Acide se sentit défaillir, elle se fit la réflexion que plus elle évitait de parler plus elle se sentait mal. La tentation fut grande de céder, et de Virius la tenait serrée contre lui, elle n’avait pas la force de se dégager de son étreinte. L’igvarde respira profondément. Elle ne se sentait même plus la force de tenir sa tête, qu’elle laissa glisser complètement contre le sicréen. Le géant se redressa un peu pour la soutenir plus aisément et passa un bras autour d’elle en maugréant.

Le répit fut de courte durée, une voix d’homme, chargée d’amertume, fusa de l’autre bout de la pièce.

— Depuis tout à l’heure vous évitez de nous dire quelque chose.

— Non.

Acide ouvrit les yeux mais décida de les refermer vite car la pièce tournait toujours plus fort.
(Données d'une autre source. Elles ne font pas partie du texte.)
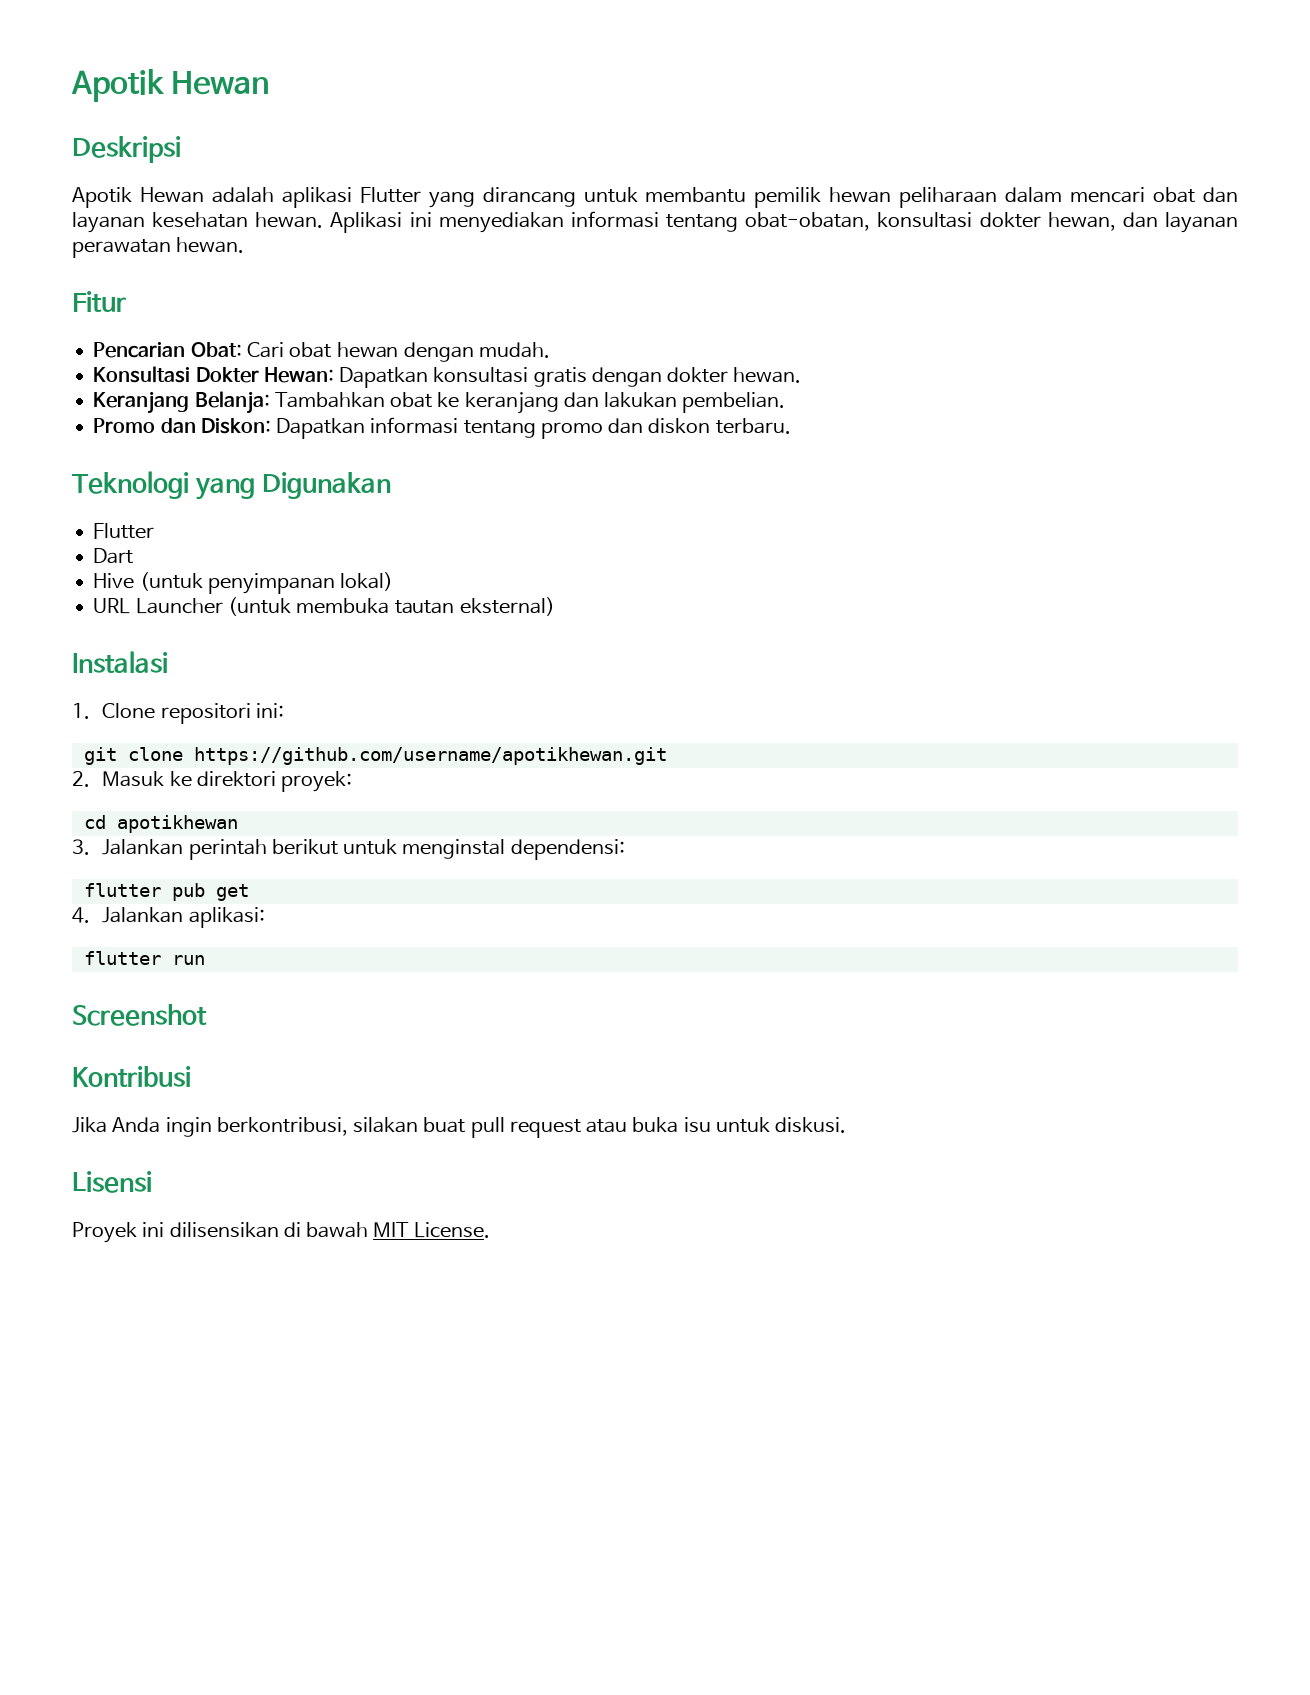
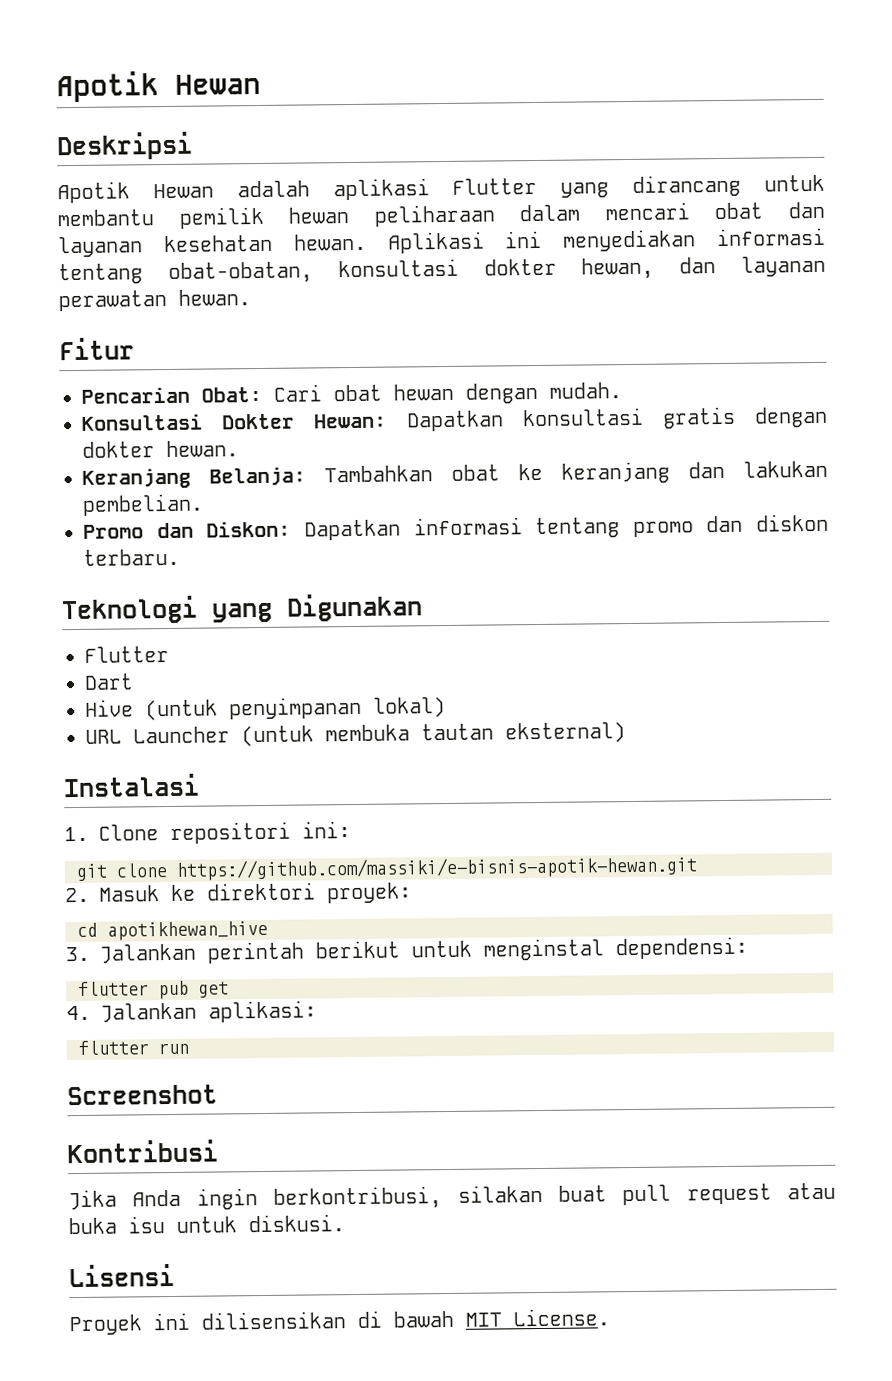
- git clone https://github.com/username/apotikhewan.git
+ git clone https://github.com/massiki/e-bisnis-apotik-hewan.git
- cd apotikhewan
+ cd apotikhewan_hive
Elle sentit qu’elle perdait l’équilibre, rejeta sa tête en arrière et buta sur le torse du Baron.

Le sicréen lui murmura à l’oreille :

— Parles, Mediyin. Si tu ne parles pas, je te donnerai une autre dose et après avoir finalement révélé tout ce que tu sais, tu sombreras inconsciente et tu mourras. Je me chargerai moi-même d’ensevelir ta dépouille afin qu’on ne la retrouve jamais.

Acide soupira, mais elle obéit. Elle ne savait plus ce qu’elle essayait de cacher ni même si elle avait essayé un seul instant.
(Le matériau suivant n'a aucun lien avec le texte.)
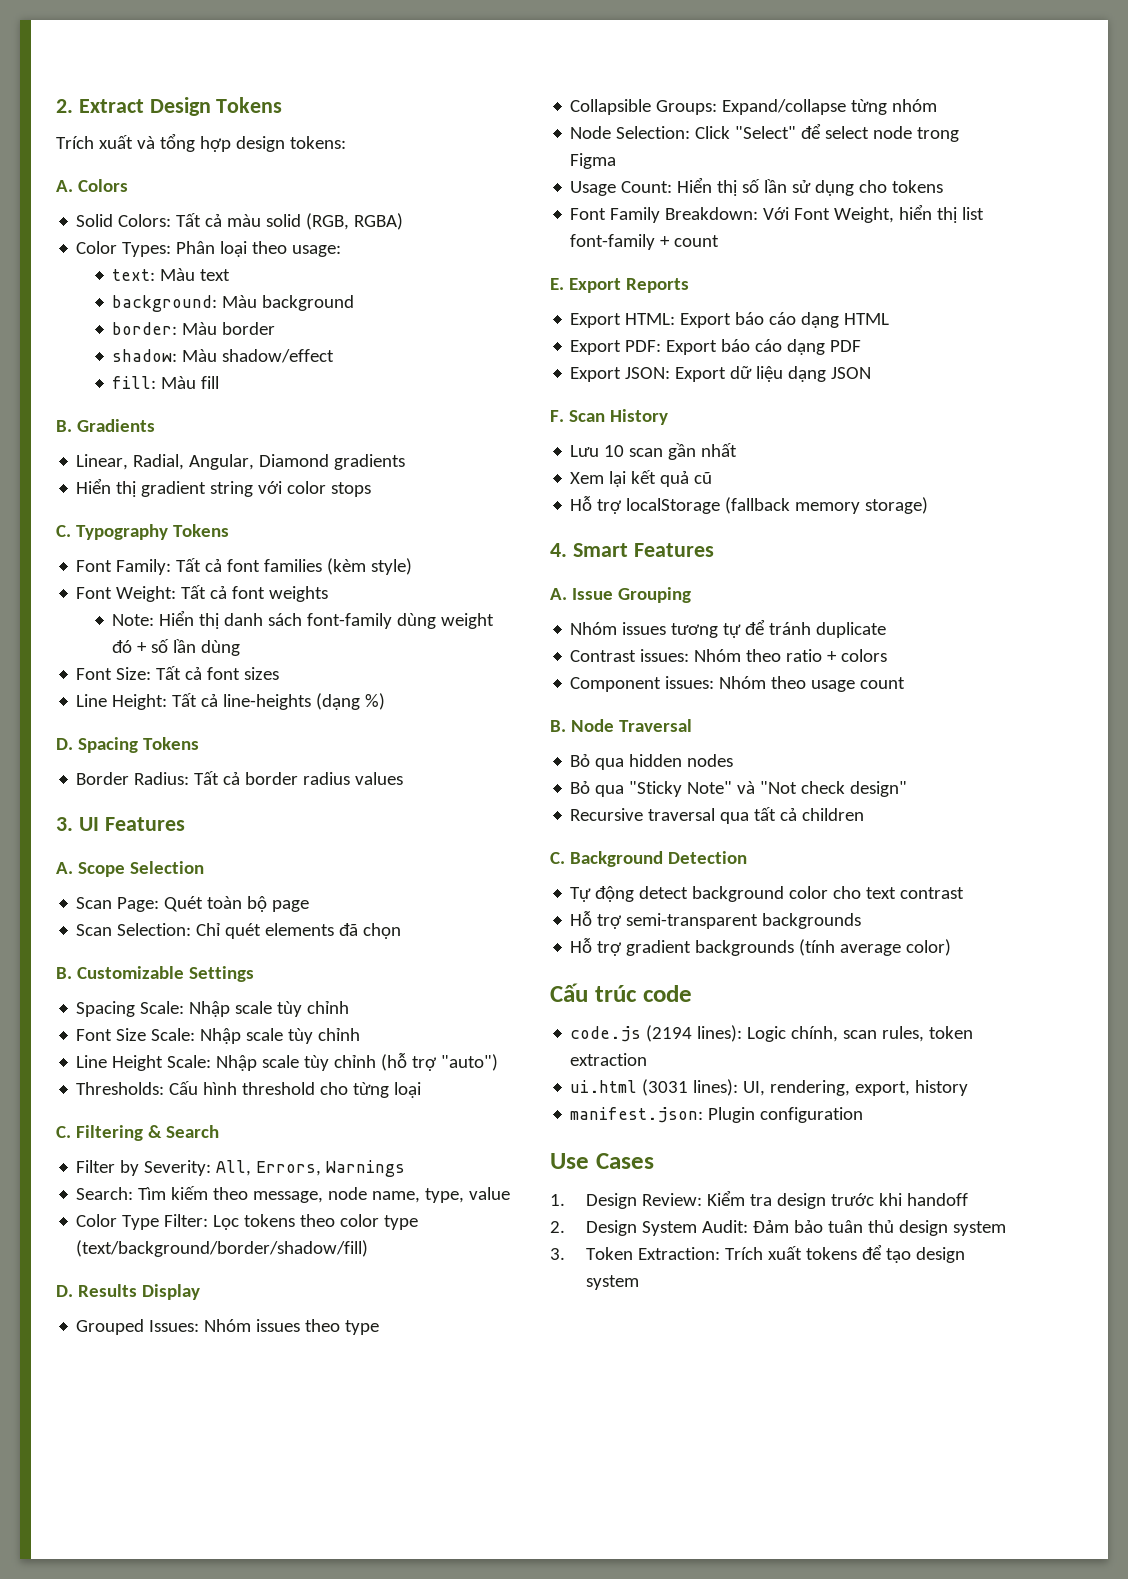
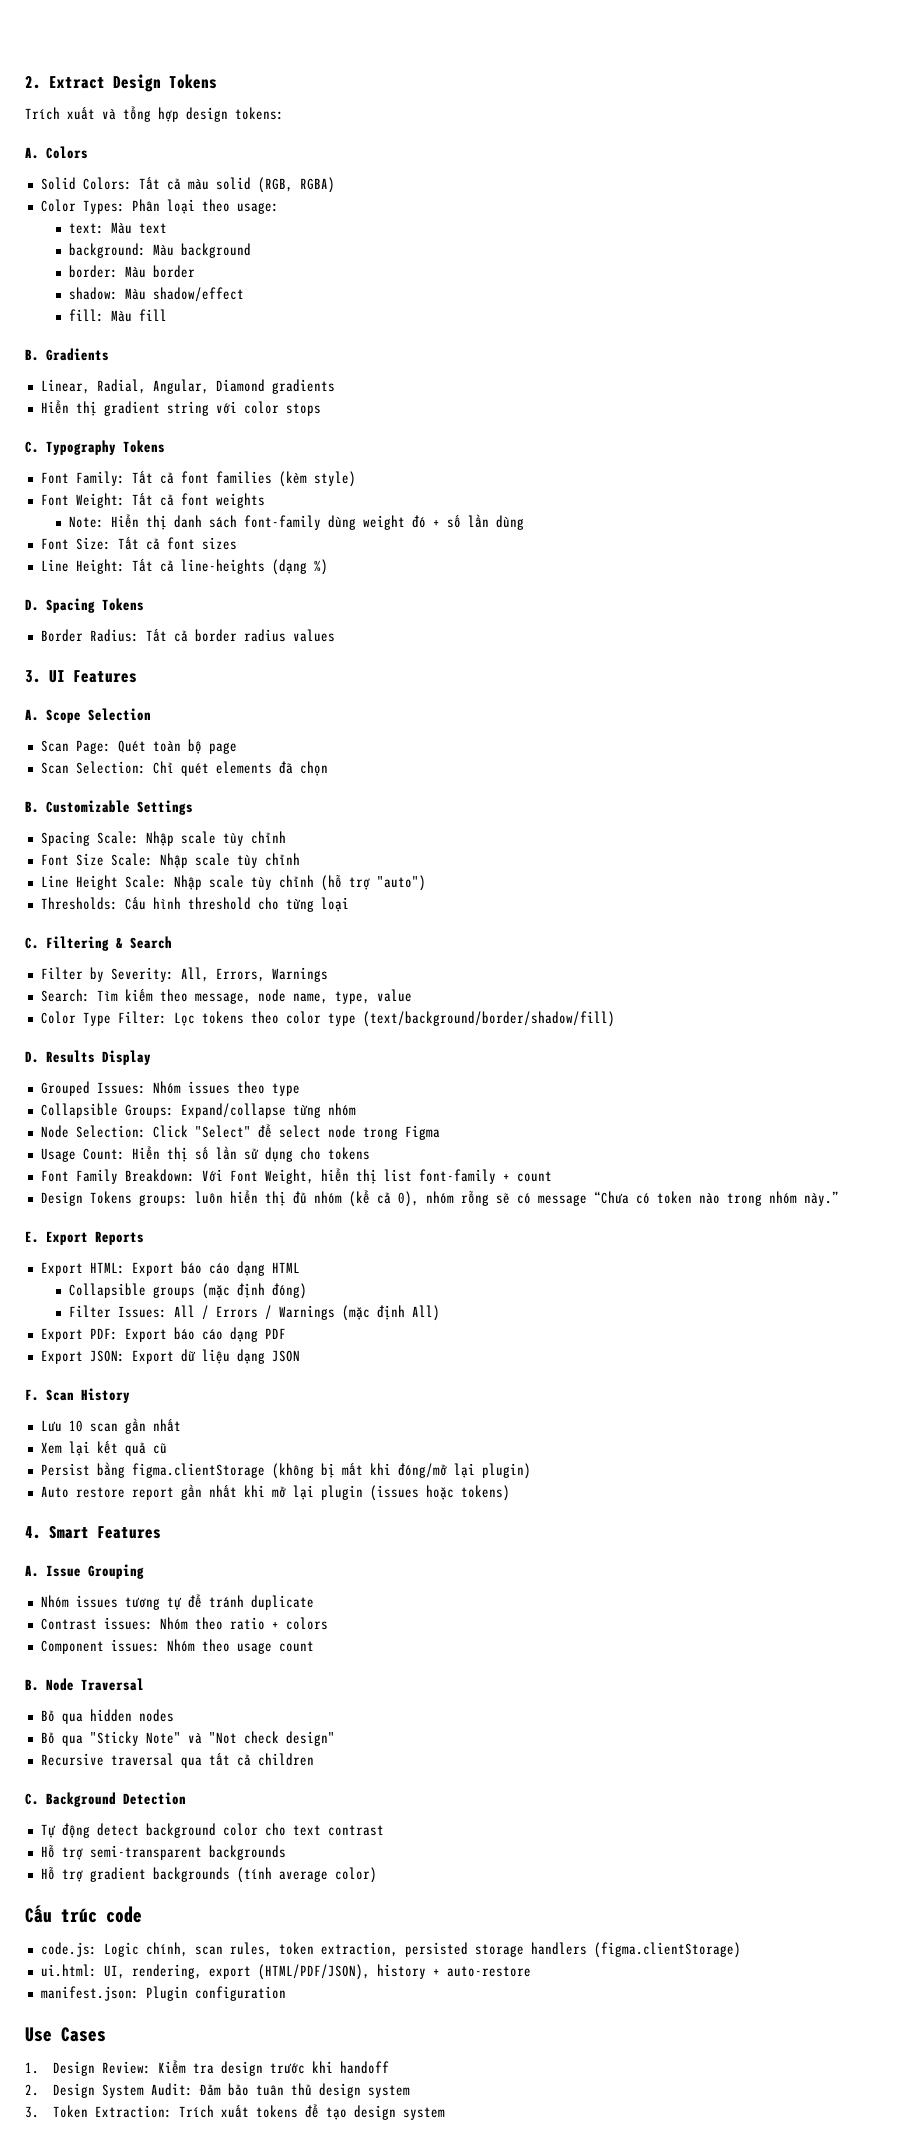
+ Design Tokens groups: luôn hiển thị đủ nhóm (kể cả 0), nhóm rỗng sẽ có message “Chưa có token nào trong nhóm này.”
+ Collapsible groups (mặc định đóng)
+ Filter Issues: All / Errors / Warnings (mặc định All)
- Hỗ trợ localStorage (fallback memory storage)
+ Persist bằng figma.clientStorage (không bị mất khi đóng/mở lại plugin)
+ Auto restore report gần nhất khi mở lại plugin (issues hoặc tokens)
- code.js (2194 lines): Logic chính, scan rules, token extraction
- ui.html (3031 lines): UI, rendering, export, history
+ code.js: Logic chính, scan rules, token extraction, persisted storage handlers (figma.clientStorage)
+ ui.html: UI, rendering, export (HTML/PDF/JSON), history + auto-restore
— Vous êtes en danger ici, les rebelles de Khaluun sont installés dans les montagnes à l’ouest de votre position. S’ils vous trouvent... Ce sont des fous sanguinaires, des sadiques. Ils sont complètement drogués et embrigadés par leur chef. Ils se croient les envoyés d’un héros ancien devenu un héro. Ils disent qu’ils ont pour mission sacrée de rétablir la grandeur de l’Empire. Vous pourriez leur tenir tête s’ils n’étaient si nombreux et armés jusqu’aux dents d’armes à feu à répétition. Bodhan envisagera de lancer une offensive pour les déloger. Si cette décision n’a pas déjà été prise, elle le sera bientôt. Quand les chiens fous de Khaluun battront en retraite, ils vous trouveront dans le passage et vous exterminerons tous jusqu’au dernier. Ils ne font pas de prisonniers. Et si c’est l’armée de Bodhan qui vous trouve en premier, nous pouvons dire adieu à toutes négociations de paix avec le Ninnberg.
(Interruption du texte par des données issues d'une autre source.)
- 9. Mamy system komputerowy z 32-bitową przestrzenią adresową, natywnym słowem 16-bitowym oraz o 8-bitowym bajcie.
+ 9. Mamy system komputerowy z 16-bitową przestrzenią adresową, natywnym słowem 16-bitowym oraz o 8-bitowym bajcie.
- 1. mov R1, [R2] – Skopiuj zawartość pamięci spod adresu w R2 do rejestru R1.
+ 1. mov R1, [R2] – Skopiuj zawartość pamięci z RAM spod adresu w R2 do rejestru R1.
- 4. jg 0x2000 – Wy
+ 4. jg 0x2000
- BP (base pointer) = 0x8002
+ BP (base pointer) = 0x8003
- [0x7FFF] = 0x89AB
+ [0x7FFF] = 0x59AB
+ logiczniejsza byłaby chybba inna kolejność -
— Pourquoi est-ce un secret que vous ne deviez pas nous divulguer ?

— Bodhan veut les prendre par surprise, il m’a interdit d’en parler à quiconque. Mais… Enfin lui m’envoie vous retrouver, il veut que je vous protège. Il me veut me forcer la main et me voilà dans une situation compliquée vis-à-vis de l’Empereur.

— Qui lui, l’Empereur Bodhan ?

— Magraaf... Alexander... Quel que soit le nom que vous voudrez lui donner. En venant, je voulais savoir qui vous étiez et peut-être réussir à vous faire retourner chez vous. Démontez vos maisons et sauvez-vous tant que c’est encore possible. Et si Magraaf parle de vous et que vous mourrez ensuite ici, alors c’en est fini des négociations de paix. Si Magraaf meurt ou bien si Ninnberg refuse de vous accueillir, vous ne pourrez pas rester sur les terres de l’Empire. Même si vous n’êtes qu’une poignée. Il y a trop de dangers de faire capoter les négociations et cela, nous ne voulons pas le permettre.

C’était elle, Tamara, qui avait permis tout cela, avec la libération de Magraaf et de sa troupe. Les risques, maintenant, de tout voir capoter étaient immenses, impossible à évaluer. Dans son propre jeu, il lui semblait qu’elle n’avait plus la main.

Acide ne parlait plus qu’à mi-voix et ne fit pas d’effort pour qu’on l’entende, il lui sembla que de Virius continuait de traduire ses propos au fur et à mesure. Elle évoqua des problèmes de politique intérieure car son empereur était en mauvaise posture face à des généraux d’armées, elle voulut expliquer en quoi l’existence des habitant de la vallée pouvait aggraver la situation mais son esprit n’était plus assez clair.

L’espionne igvarde perdit connaissance.